[Detected change data]

**********

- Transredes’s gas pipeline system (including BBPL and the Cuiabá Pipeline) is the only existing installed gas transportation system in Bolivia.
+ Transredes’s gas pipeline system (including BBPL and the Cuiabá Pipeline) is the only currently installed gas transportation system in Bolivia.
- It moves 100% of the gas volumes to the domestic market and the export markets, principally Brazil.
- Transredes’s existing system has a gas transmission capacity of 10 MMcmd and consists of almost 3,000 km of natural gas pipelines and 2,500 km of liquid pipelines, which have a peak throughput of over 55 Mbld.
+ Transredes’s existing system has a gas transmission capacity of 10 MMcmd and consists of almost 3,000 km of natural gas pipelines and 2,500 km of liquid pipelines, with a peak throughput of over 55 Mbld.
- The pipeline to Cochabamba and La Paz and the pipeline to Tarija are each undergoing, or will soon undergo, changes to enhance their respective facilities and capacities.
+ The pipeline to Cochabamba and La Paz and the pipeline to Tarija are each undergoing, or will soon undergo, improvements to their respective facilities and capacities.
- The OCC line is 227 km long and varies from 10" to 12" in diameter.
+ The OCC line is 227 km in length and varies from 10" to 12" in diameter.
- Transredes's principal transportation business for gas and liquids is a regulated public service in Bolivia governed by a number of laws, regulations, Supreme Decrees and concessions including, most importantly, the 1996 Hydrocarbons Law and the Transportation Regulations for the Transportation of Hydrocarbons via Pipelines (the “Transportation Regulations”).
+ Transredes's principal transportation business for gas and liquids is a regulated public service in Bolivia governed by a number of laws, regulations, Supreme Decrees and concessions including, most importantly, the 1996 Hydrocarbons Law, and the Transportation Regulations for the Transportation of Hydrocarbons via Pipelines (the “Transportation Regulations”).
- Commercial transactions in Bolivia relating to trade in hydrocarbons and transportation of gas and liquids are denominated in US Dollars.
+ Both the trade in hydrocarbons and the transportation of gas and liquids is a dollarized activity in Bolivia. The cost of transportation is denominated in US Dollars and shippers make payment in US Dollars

**********

The problem:
Begin with the line that contains "- Transredes's principal" and print each line exactly until the data ends, including the last line.

Response box:
- Transredes's principal transportation business for gas and liquids is a regulated public service in Bolivia governed by a number of laws, regulations, Supreme Decrees and concessions including, most importantly, the 1996 Hydrocarbons Law and the Transportation Regulations for the Transportation of Hydrocarbons via Pipelines (the “Transportation Regulations”).
+ Transredes's principal transportation business for gas and liquids is a regulated public service in Bolivia governed by a number of laws, regulations, Supreme Decrees and concessions including, most importantly, the 1996 Hydrocarbons Law, and the Transportation Regulations for the Transportation of Hydrocarbons via Pipelines (the “Transportation Regulations”).
- Commercial transactions in Bolivia relating to trade in hydrocarbons and transportation of gas and liquids are denominated in US Dollars.
+ Both the trade in hydrocarbons and the transportation of gas and liquids is a dollarized activity in Bolivia. The cost of transportation is denominated in US Dollars and shippers make payment in US Dollars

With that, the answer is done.